■ **Assignment**
Exactly reproduce the line containing "Authors: Imesh Nimsitha, Que" together with every line after it, through the end of the entries, and give nothing more.

[Itemized modification records]
════════════════════

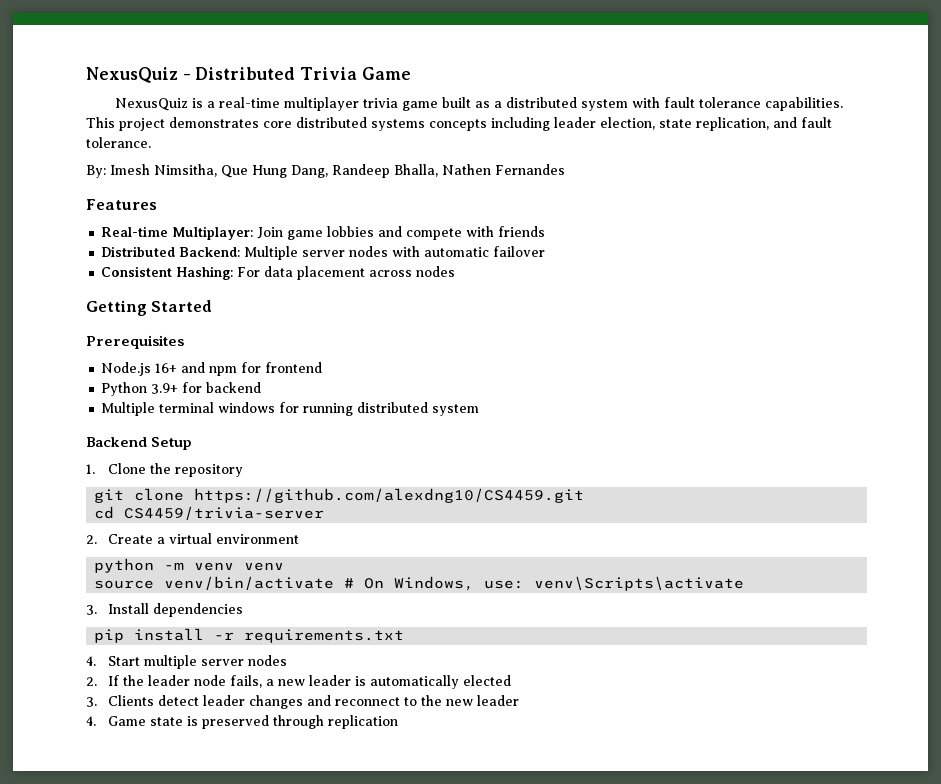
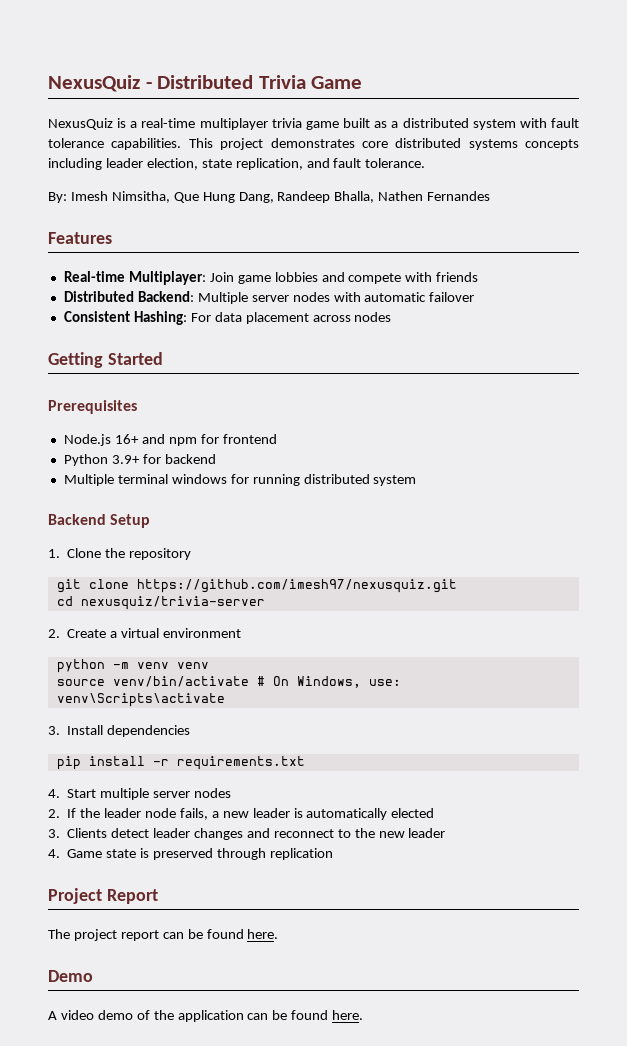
- git clone https://github.com/alexdng10/CS4459.git
+ git clone https://github.com/imesh97/nexusquiz.git
- cd CS4459/trivia-server
+ cd nexusquiz/trivia-server
+ Project Report
+ The project report can be found here.
+ Demo
+ A video demo of the application can be found here.

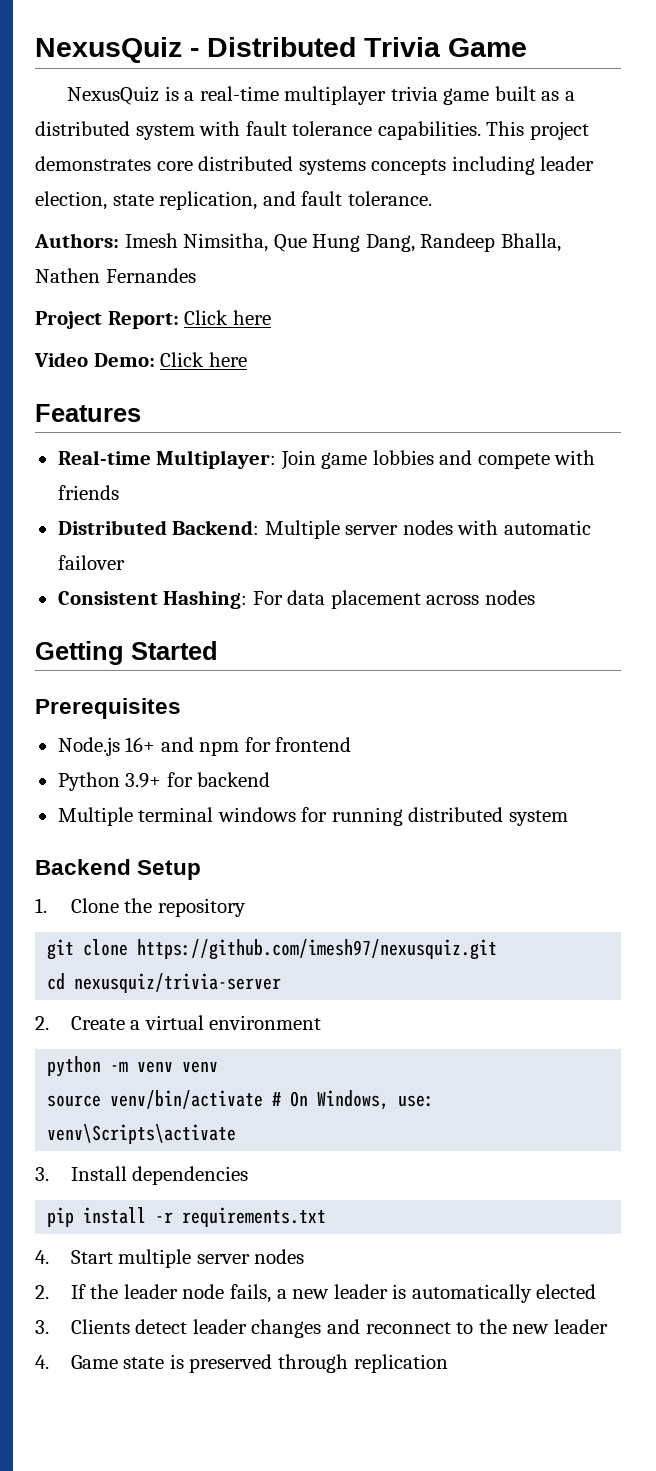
- By: Imesh Nimsitha, Que Hung Dang, Randeep Bhalla, Nathen Fernandes
+ Authors: Imesh Nimsitha, Que Hung Dang, Randeep Bhalla, Nathen Fernandes
+ Project Report: Click here
+ Video Demo: Click here
- Project Report
- The project report can be found here.
- Demo
- A video demo of the application can be found here.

════════════════════

■ **Solution**
+ Authors: Imesh Nimsitha, Que Hung Dang, Randeep Bhalla, Nathen Fernandes
+ Project Report: Click here
+ Video Demo: Click here
- Project Report
- The project report can be found here.
- Demo
- A video demo of the application can be found here.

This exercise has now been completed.